Document Detail


Heat shock fusion protein-based immunotherapy for treatment of cervical intraepithelial neoplasia III.
MedLine Citation:
PMID:  17586030     Owner:  NLM     Status:  MEDLINE    
Abstract/OtherAbstract:
OBJECTIVES: SGN-00101 (HspE7, Nventa, San Diego, CA) is a novel therapeutic vaccine consisting of a fusion protein containing an M. bovis BCG heat shock protein (Hsp65) covalently linked to the entire sequence of HPV 16 E7. This trial was designed to evaluate the efficacy and toxicities of HspE7 in women with CIN III.
METHODS: HIV (-) women with biopsy-proven CIN III were eligible. Two cohorts were accrued; one cohort to establish efficacy and a second cohort with a longer follow-up period to improve the precision of the trial to estimate response rates.

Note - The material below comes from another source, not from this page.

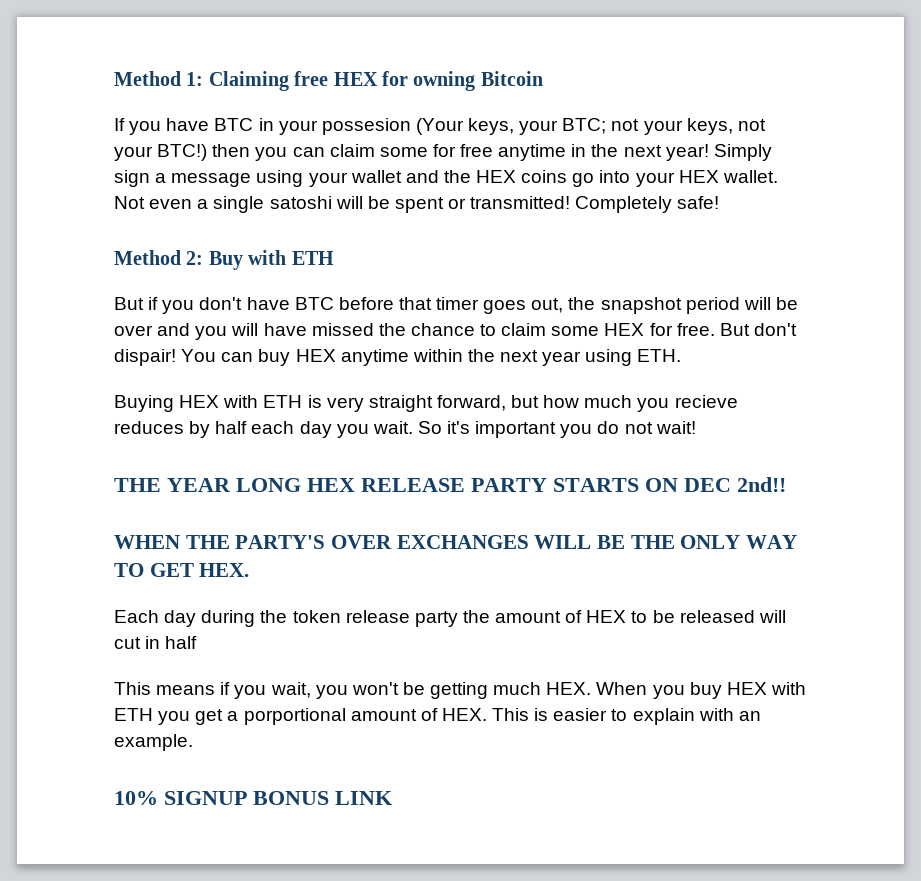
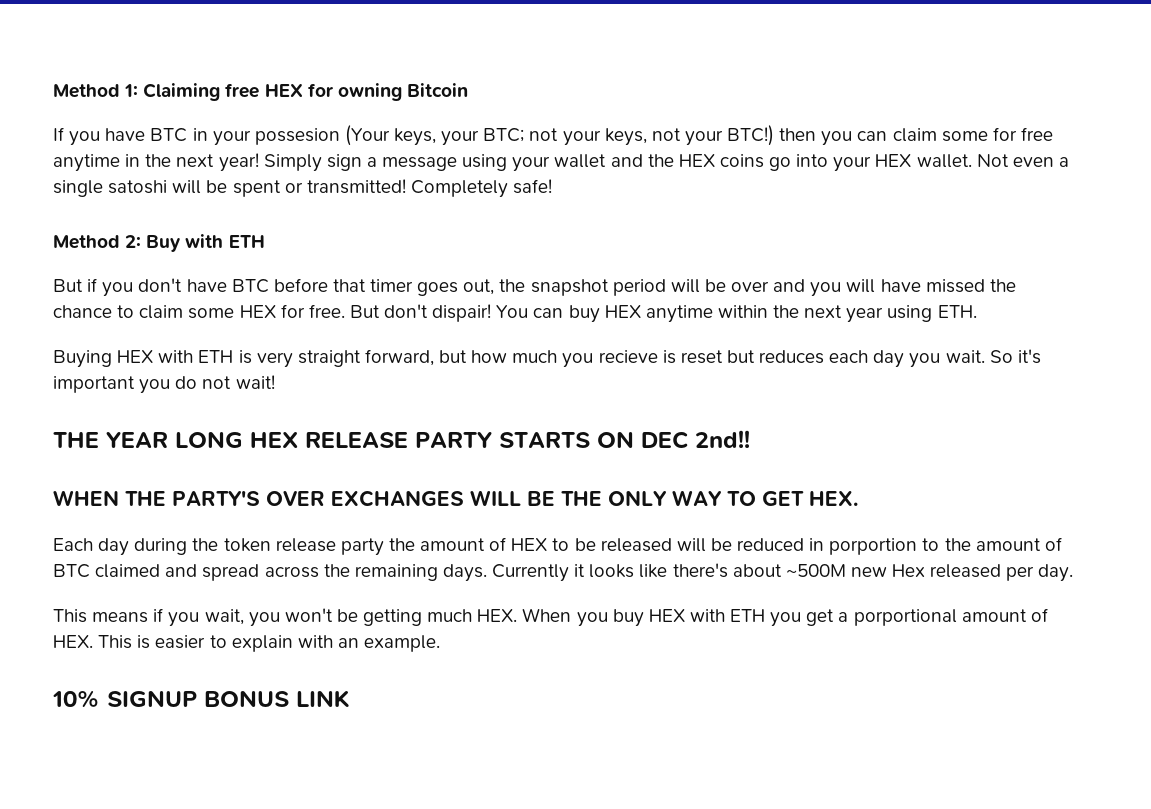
[114,421,248,438] reduces by half -> [662,350,825,364] is reset but reduces
[114,636,198,649] cut in half -> [710,537,1062,555] [53,563,1074,582] be reduced in porportion to the amount of BTC claimed and spread across the remaining days. Currently it looks like there's about ~500M new Hex released per day.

Each patient underwent 3 monthly subcutaneous vaccinations with 500 microg of HspE7 followed by monthly colposcopic follow-up for 1 month in cohort 1 and an extended observation period (2 months) in cohort 2. All patients then underwent a LEEP or cone biopsy of the cervix. A complete pathologic response (pCR) was defined as no evidence of CIN or CIN I (only HPV changes). A partial response (PR) was defined as colposcopic lesion regression of >50% in size. Cervicovaginal lavage samples were obtained at each visit for HPV typing using MY09/ MY11 HPV PCR.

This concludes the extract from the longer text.